> **YOUR OBJECTIVE**
Among the lines of the records below, copy those that hold the word "none".

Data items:
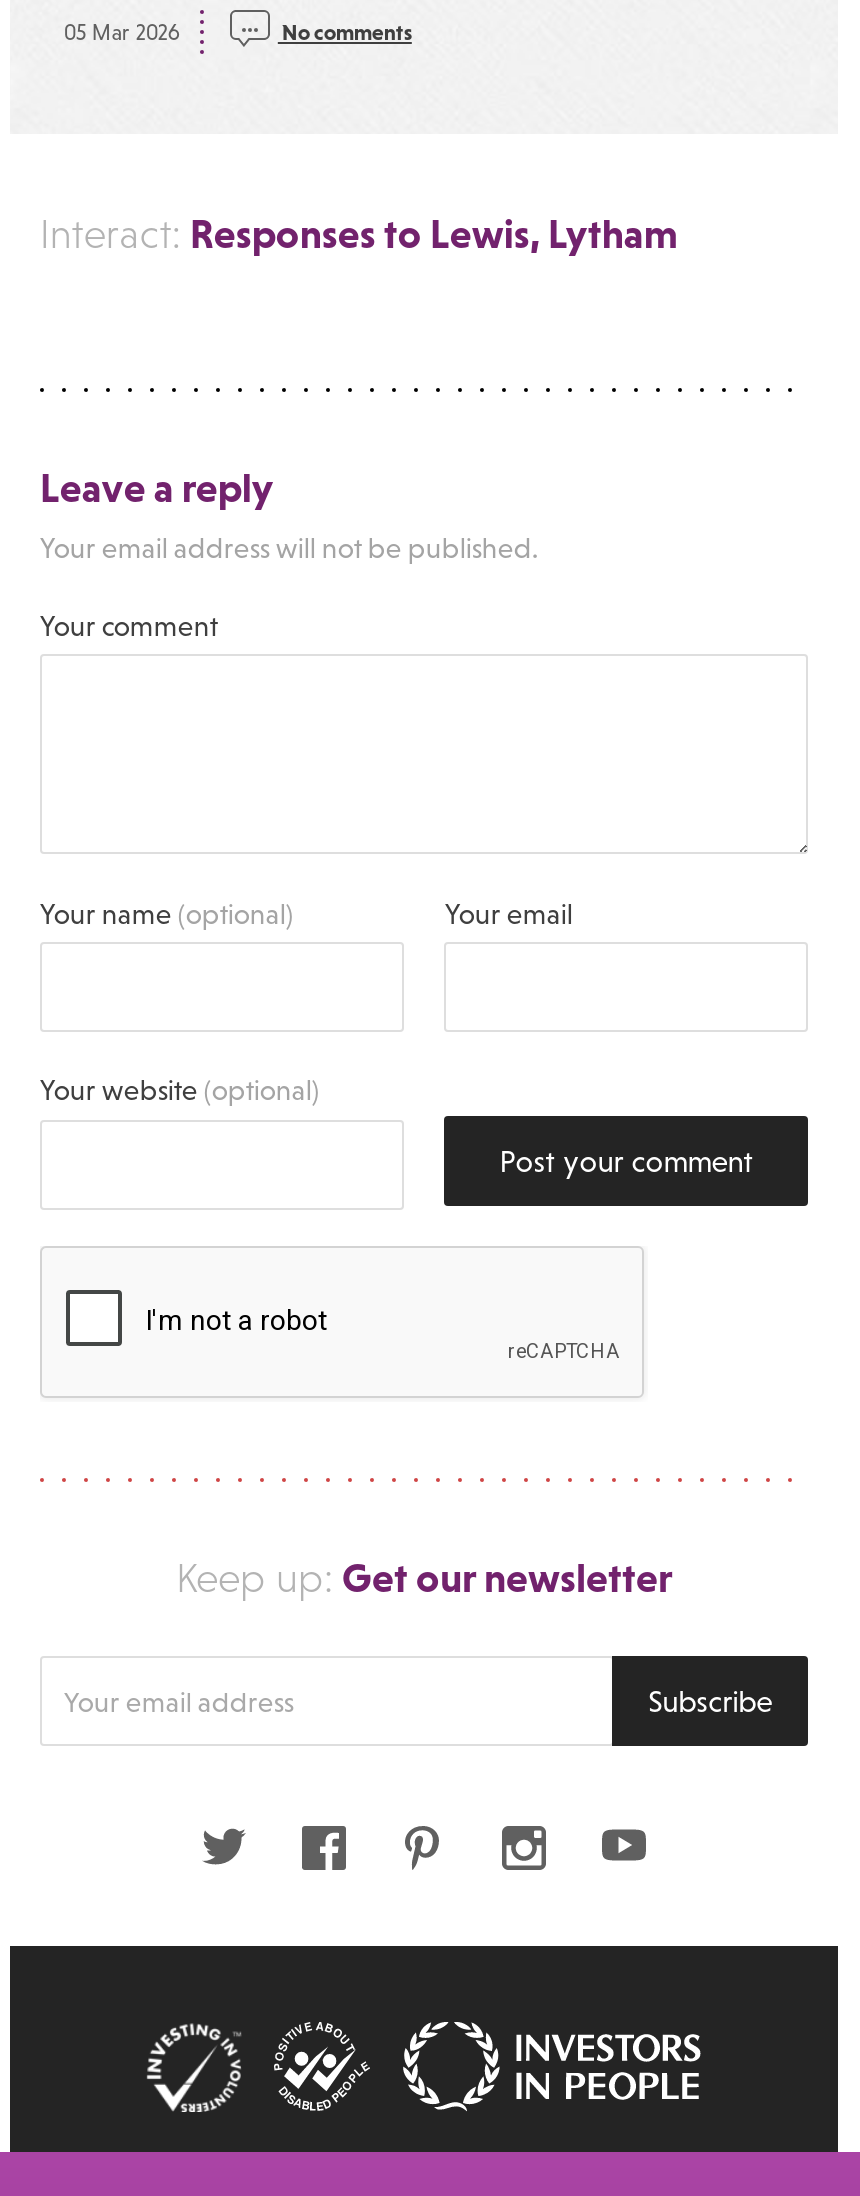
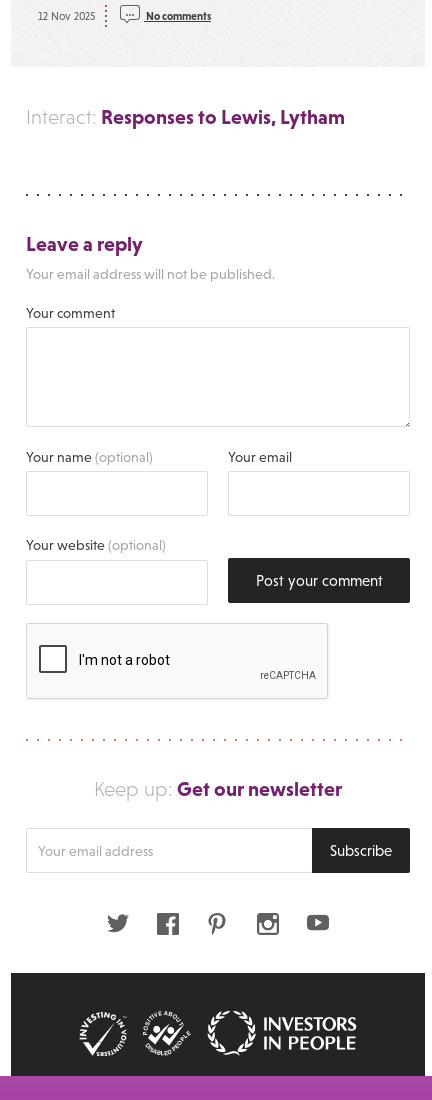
[64,20,180,44] 05 Mar 2026 -> [38,10,95,22] 12 Nov 2025

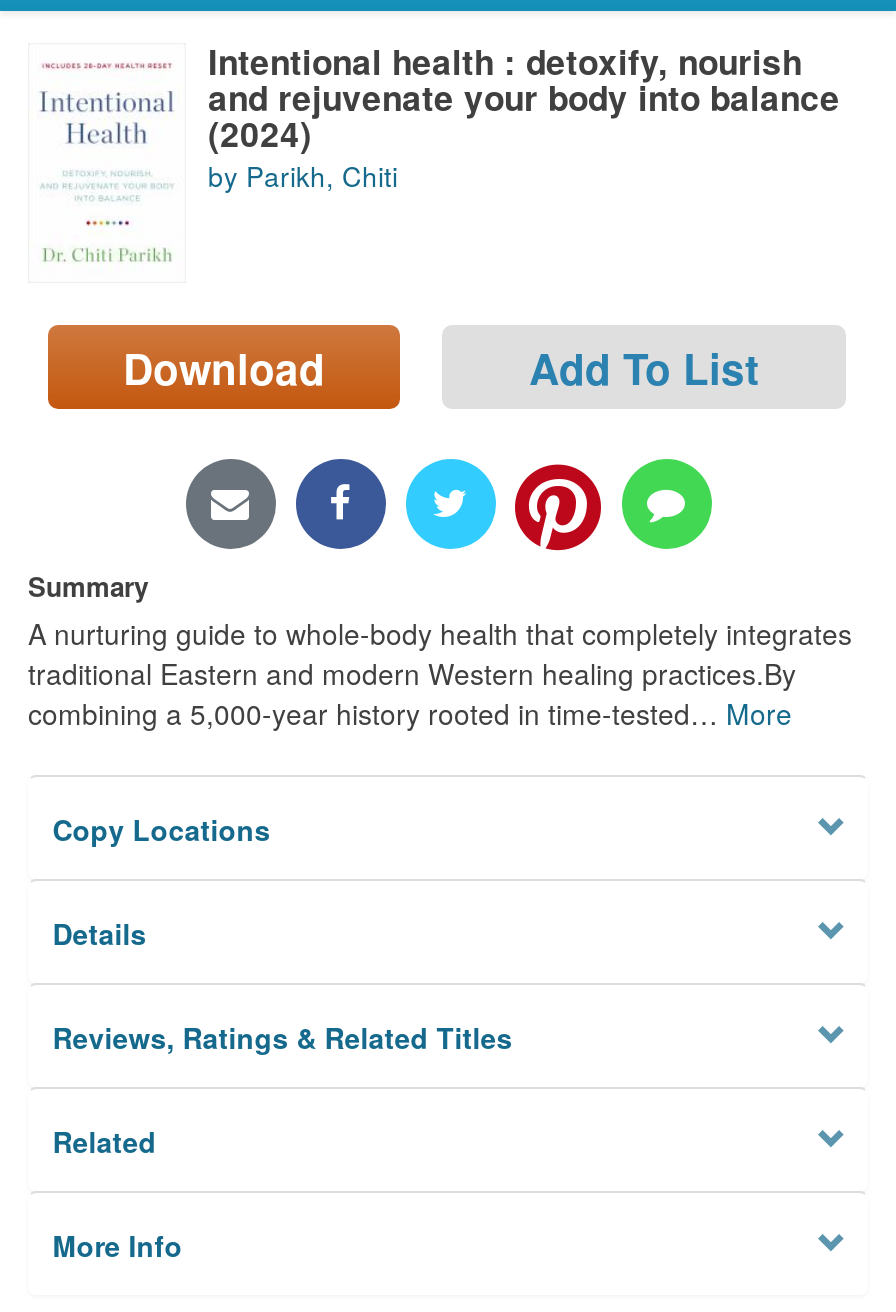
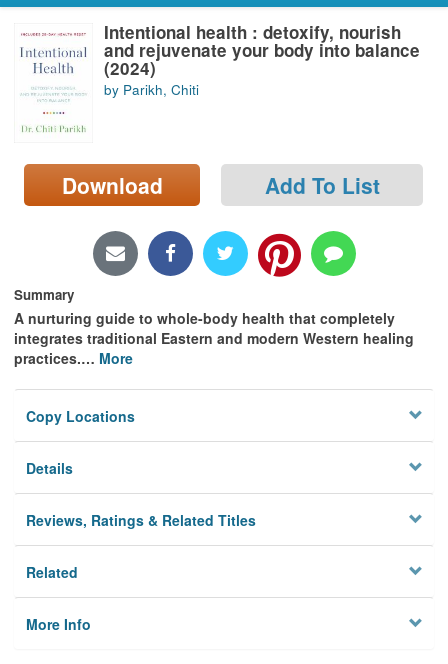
[28,613,852,733] A nurturing guide to whole-body health that completely integrates | traditional Eastern and modern Western healing practices.By | combining a 5,000-year history rooted in time-tested… More -> [14,308,414,368] A nurturing guide to whole-body health that completely | integrates traditional Eastern and modern Western healing | practices.… More

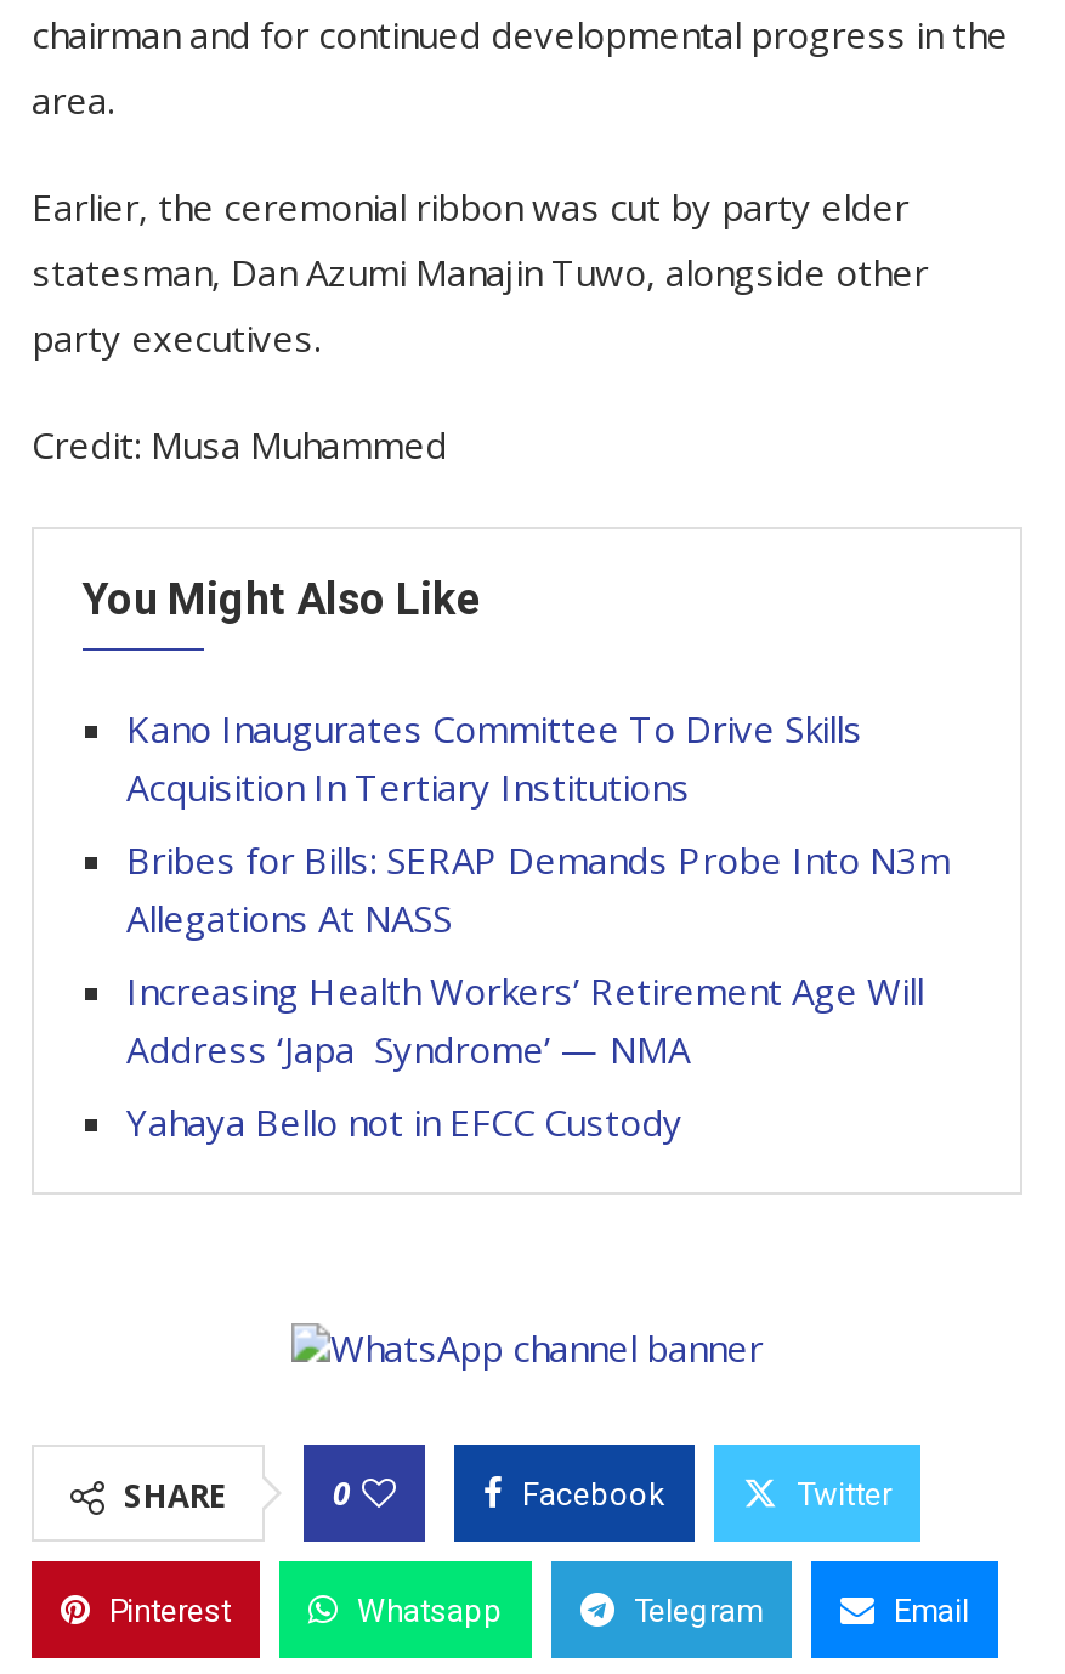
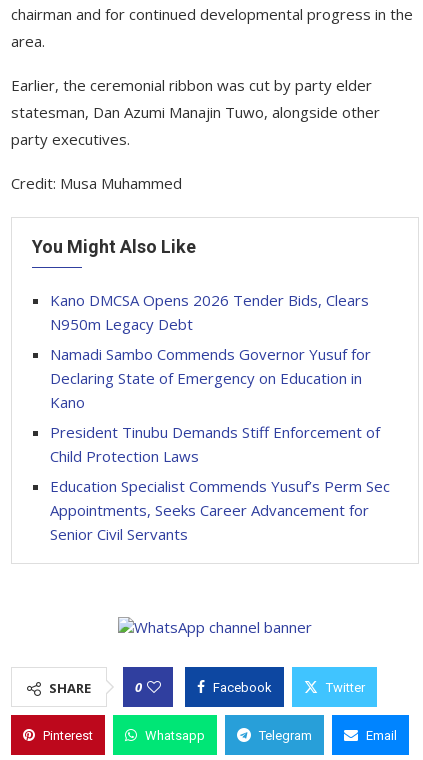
[126,704,862,811] Kano Inaugurates Committee To Drive Skills | Acquisition In Tertiary Institutions -> [50,290,369,334] Kano DMCSA Opens 2026 Tender Bids, Clears | N950m Legacy Debt
[126,835,950,942] Bribes for Bills: SERAP Demands Probe Into N3m | Allegations At NASS -> [50,344,371,412] Namadi Sambo Commends Governor Yusuf for | Declaring State of Emergency on Education in | Kano
[126,966,923,1073] Increasing Health Workers’ Retirement Age Will | Address ‘Japa Syndrome’ — NMA -> [50,422,380,466] President Tinubu Demands Stiff Enforcement of | Child Protection Laws
[126,1097,682,1146] Yahaya Bello not in EFCC Custody -> [50,476,390,544] Education Specialist Commends Yusuf’s Perm Sec | Appointments, Seeks Career Advancement for | Senior Civil Servants

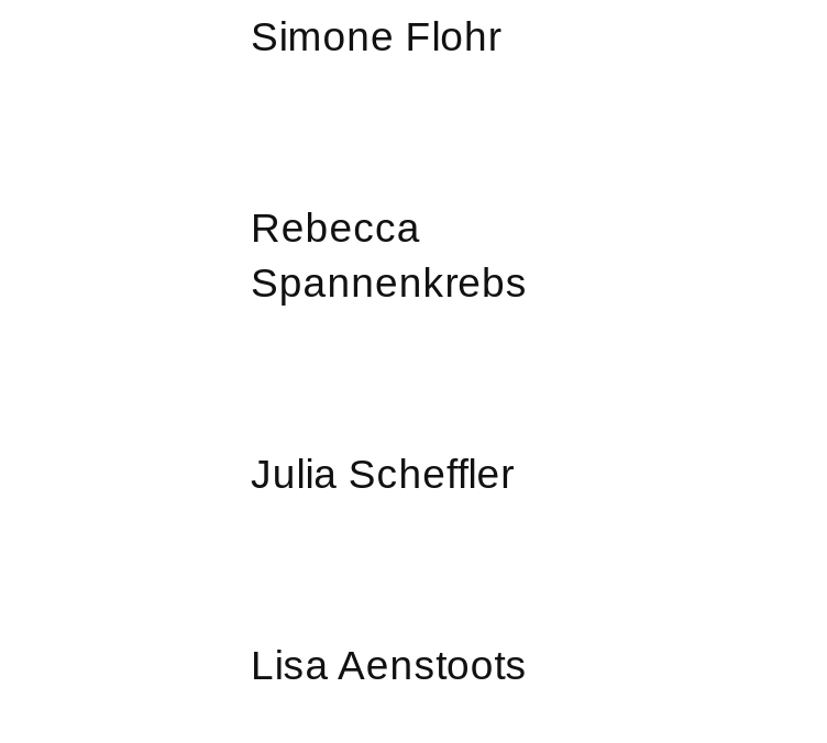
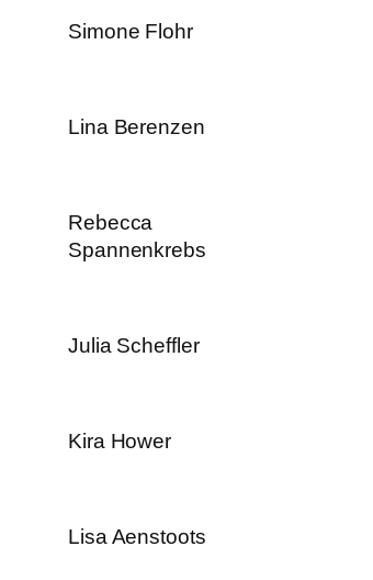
none -> [68,116,205,139] Lina Berenzen
none -> [68,430,171,453] Kira Hower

> **TASK RESULT**
none -> [68,116,205,139] Lina Berenzen
none -> [68,430,171,453] Kira Hower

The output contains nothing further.